A P/E of 119.9x leaves little room for execution misses — any earnings disappointment could trigger a sharp multiple compression.
Elevated leverage (155% D/E) amplifies downside risk and limits management's financial flexibility in adverse scenarios.
Revenue decline of -21% signals business deterioration — declining revenues make it difficult to grow into the current valuation and often precede further negative revisions.
We assign a High uncertainty rating to ADVANCE AUTO PARTS INC. Key risk factors include significant leverage (155% debt-to-equity), below-average price stability (38th percentile), weak quality scores (33th percentile). The wide range of potential outcomes widens our fair value estimate and increases the possibility of permanent capital impairment. Investors considering this name should size positions accordingly and demand a meaningful margin of safety before initiating.
Specific risk factors that inform our assessment include: significant leverage (155% debt-to-equity); below-average price stability (38th percentile); weak quality scores (33th percentile); elevated valuation multiple (P/E 119.9x) that leaves limited margin for error. Each of these factors independently widens the distribution of potential outcomes, and in combination they create a risk profile that demands careful position sizing. The stability factor at the 38th percentile and quality factor at the 33th percentile provide a quantitative summary of the overall risk landscape.

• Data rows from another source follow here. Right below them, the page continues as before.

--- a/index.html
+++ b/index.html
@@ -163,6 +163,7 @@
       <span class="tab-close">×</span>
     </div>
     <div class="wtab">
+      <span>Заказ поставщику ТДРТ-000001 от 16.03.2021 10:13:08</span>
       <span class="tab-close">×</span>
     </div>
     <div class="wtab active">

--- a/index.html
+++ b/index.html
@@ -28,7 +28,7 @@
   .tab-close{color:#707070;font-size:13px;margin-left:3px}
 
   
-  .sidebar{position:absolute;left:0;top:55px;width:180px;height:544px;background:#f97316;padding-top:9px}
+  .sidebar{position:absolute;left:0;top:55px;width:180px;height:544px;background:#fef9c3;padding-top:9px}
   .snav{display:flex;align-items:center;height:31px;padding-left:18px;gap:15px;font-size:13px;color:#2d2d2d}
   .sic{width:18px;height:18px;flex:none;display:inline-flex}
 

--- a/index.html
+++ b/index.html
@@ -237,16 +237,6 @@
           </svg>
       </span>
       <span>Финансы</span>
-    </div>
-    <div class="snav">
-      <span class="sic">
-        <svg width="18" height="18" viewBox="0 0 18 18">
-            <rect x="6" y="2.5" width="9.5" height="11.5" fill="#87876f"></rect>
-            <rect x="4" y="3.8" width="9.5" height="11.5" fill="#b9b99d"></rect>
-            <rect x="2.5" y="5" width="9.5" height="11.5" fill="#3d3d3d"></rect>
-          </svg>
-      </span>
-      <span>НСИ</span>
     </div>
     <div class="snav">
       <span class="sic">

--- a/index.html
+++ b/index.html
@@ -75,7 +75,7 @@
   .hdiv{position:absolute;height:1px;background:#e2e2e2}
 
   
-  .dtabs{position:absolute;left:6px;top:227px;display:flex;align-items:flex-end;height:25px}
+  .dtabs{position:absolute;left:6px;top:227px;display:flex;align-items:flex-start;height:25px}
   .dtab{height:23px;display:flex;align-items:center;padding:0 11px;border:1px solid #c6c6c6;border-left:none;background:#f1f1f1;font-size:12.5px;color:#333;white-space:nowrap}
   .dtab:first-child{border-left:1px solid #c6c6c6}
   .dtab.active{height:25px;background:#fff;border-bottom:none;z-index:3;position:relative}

Key risk mitigants include: healthy gross margins of 43% provide a buffer against cost pressures. These factors partially offset the identified risks and provide downside protection in adverse scenarios. On balance, the risk-reward profile warrants caution and disciplined position management.
We rate ADVANCE AUTO PARTS INC's capital allocation as Poor. Key concerns include low returns on equity (1.3%), elevated leverage (155% D/E), weak asset returns (ROA 0.2%). Exemplary capital allocators generate ROE above 20% and maintain conservative leverage — ADVANCE AUTO PARTS INC significantly underperforms these benchmarks, raising questions about management's ability to create shareholder value.

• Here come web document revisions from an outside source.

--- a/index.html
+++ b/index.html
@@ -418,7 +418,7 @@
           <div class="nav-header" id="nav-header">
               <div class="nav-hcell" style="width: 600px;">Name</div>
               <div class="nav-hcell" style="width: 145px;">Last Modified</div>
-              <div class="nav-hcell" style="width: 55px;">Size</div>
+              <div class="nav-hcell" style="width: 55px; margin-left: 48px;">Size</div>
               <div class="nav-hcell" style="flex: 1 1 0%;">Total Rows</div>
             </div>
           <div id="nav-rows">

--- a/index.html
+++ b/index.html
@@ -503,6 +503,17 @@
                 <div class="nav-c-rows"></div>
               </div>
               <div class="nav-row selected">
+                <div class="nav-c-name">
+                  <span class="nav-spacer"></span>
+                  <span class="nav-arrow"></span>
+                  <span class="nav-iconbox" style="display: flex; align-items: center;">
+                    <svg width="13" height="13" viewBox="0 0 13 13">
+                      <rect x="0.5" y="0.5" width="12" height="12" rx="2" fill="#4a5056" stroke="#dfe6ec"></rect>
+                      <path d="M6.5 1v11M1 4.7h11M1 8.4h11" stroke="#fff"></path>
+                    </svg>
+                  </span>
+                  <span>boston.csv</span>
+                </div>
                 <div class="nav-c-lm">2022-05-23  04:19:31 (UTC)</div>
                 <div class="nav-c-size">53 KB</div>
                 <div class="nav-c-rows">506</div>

Investors should scrutinize management's reinvestment decisions and balance sheet trajectory before committing capital. Poor capital allocation often compounds over time: overlevered balance sheets limit strategic flexibility, while low returns on capital destroy shareholder value. We would need to see sustained improvement in profitability metrics and balance sheet discipline before considering an upgrade.

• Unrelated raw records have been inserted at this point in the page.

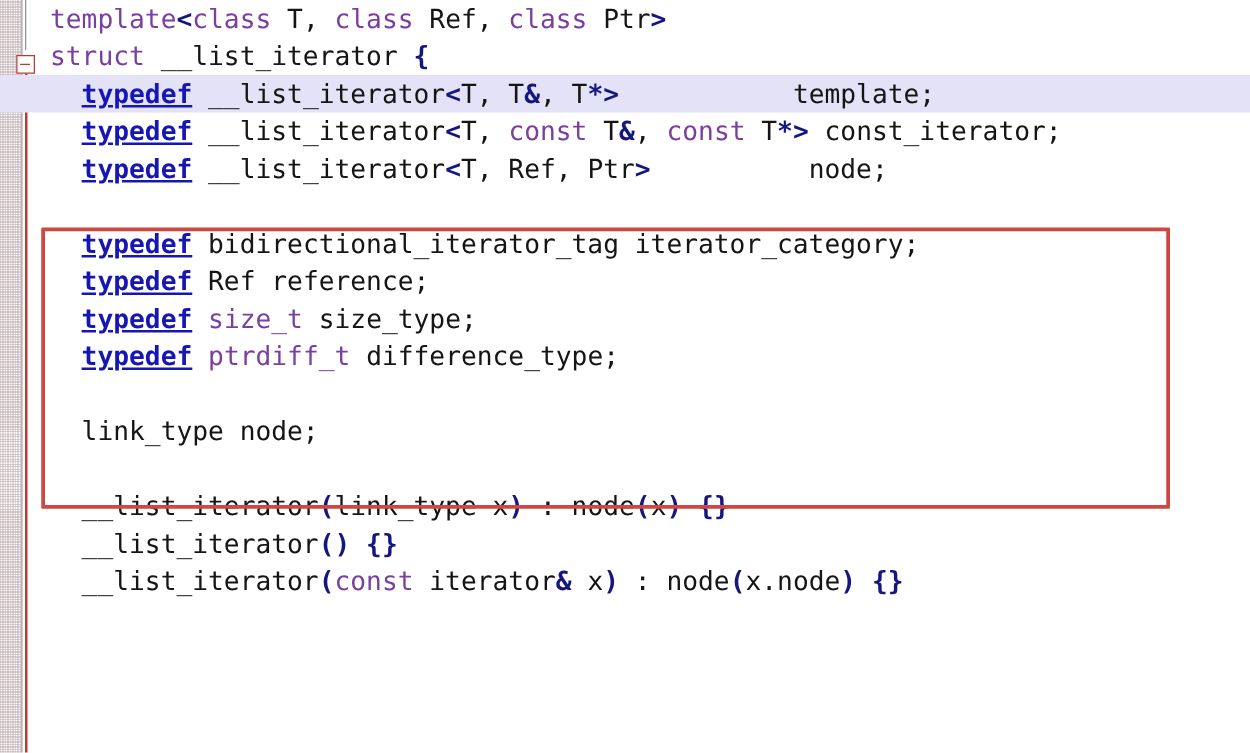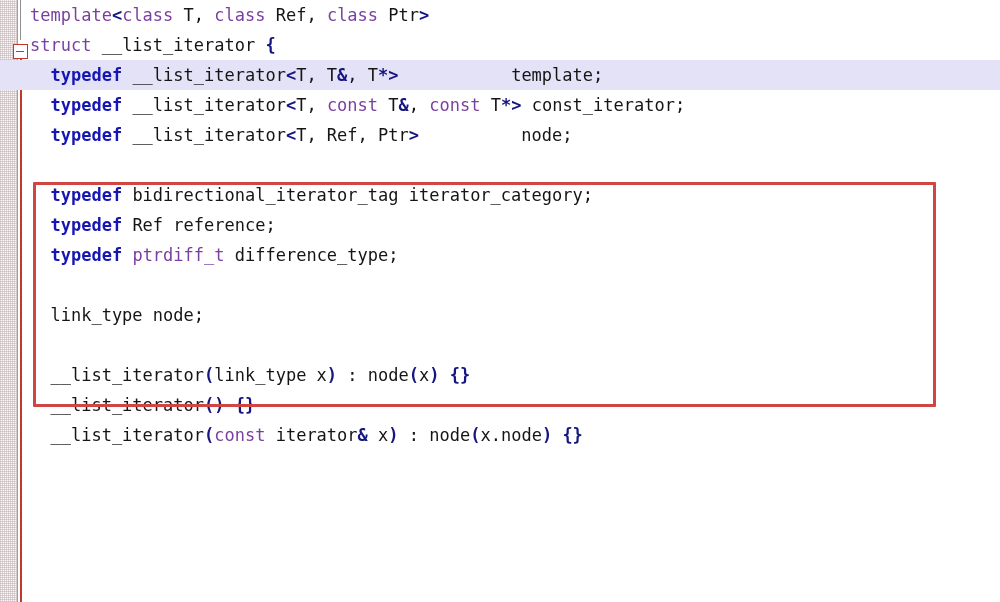--- a/index.html
+++ b/index.html
@@ -98,10 +98,10 @@
     height: 30px;
     line-height: 30px;
     white-space: pre;
-    font-size: 17px;
+    font-size: 21px;
     font-family: "DejaVu Sans Mono", "Liberation Mono", monospace;
     color: #1a1a1a;
-    padding-left: 30px;
+    padding-left: 40px;
     box-sizing: border-box;
     letter-spacing: 0px;
   }

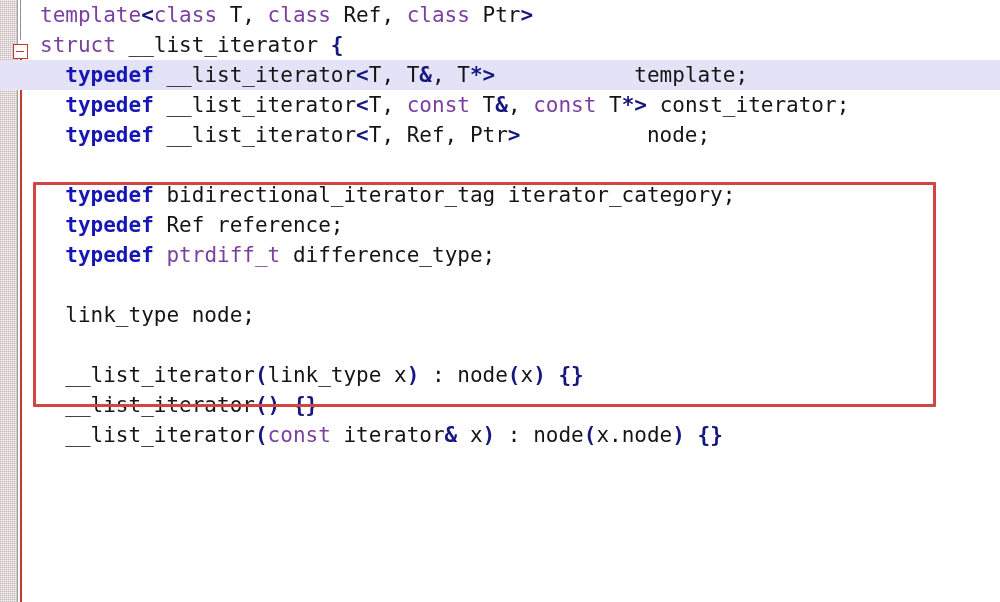--- a/index.html
+++ b/index.html
@@ -111,7 +111,7 @@
 
   
   .kw      { color: #7b3fa0; }          
-  .tdef    { color: #1616b4; font-weight: bold; }  
+  .tdef    { color: #1616b4; font-weight: bold; text-decoration: underline; }  
   .punct   { color: #161680; font-weight: bold; }  
   .plain   { color: #151515; }
 

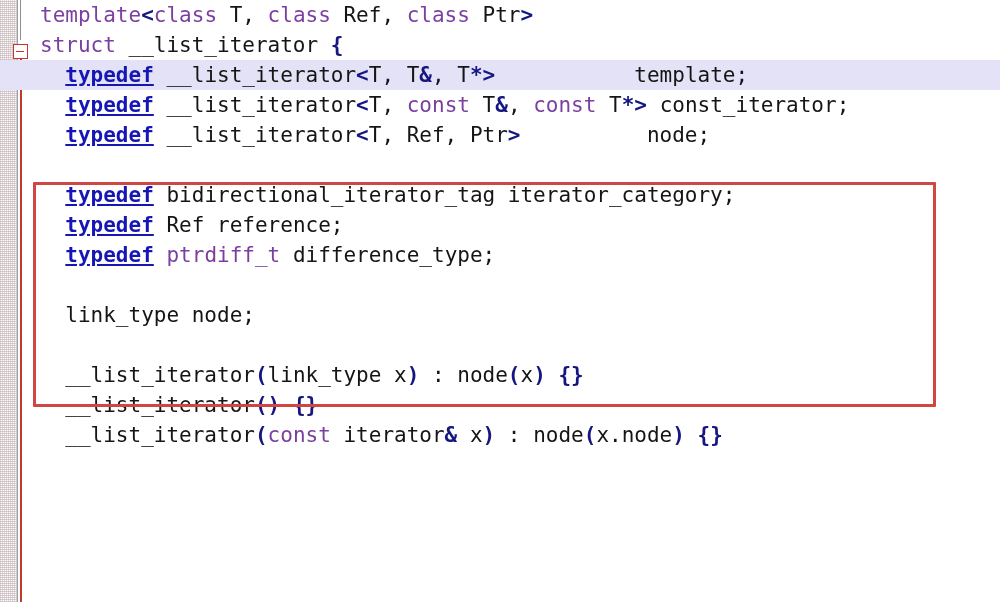--- a/index.html
+++ b/index.html
@@ -148,6 +148,7 @@
       <div class="line"><span class="plain"></span></div>
       <div class="line"><span class="plain">  </span><span class="tdef">typedef</span><span class="plain"> bidirectional_iterator_tag iterator_category;</span></div>
       <div class="line"><span class="plain">  </span><span class="tdef">typedef</span><span class="plain"> Ref reference;</span></div>
+      <div class="line"><span class="plain">  </span><span class="tdef">typedef</span><span class="plain"> </span><span class="kw">size_t</span><span class="plain"> size_type;</span></div>
       <div class="line"><span class="plain">  </span><span class="tdef">typedef</span><span class="plain"> </span><span class="kw">ptrdiff_t</span><span class="plain"> difference_type;</span></div>
       <div class="line"><span class="plain"></span></div>
       <div class="line"><span class="plain">  link_type node;</span></div>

In summary, ADVANCE AUTO PARTS INC receives a Reduce rating with a composite score of 49.2/100 (rank #2129 of 7,333). Our quantitative framework assigns a Narrow Moat (40/100, trend: stable), High uncertainty, and Poor capital allocation. The average factor score across quality, value, momentum, stability, and investment is 42/100.
Our analysis does not support a constructive view on ADVANCE AUTO PARTS INC at this time. The combination of the current quantitative profile, high uncertainty, and poor capital allocation suggests unfavorable risk-reward at current levels. We recommend investors avoid new positions and existing holders consider reducing exposure.
Analysis derived from Blank Capital Research quantitative terminal. For informational purposes only. No trade solicitation. Past performance not indicative of future results. Consult a qualified advisor.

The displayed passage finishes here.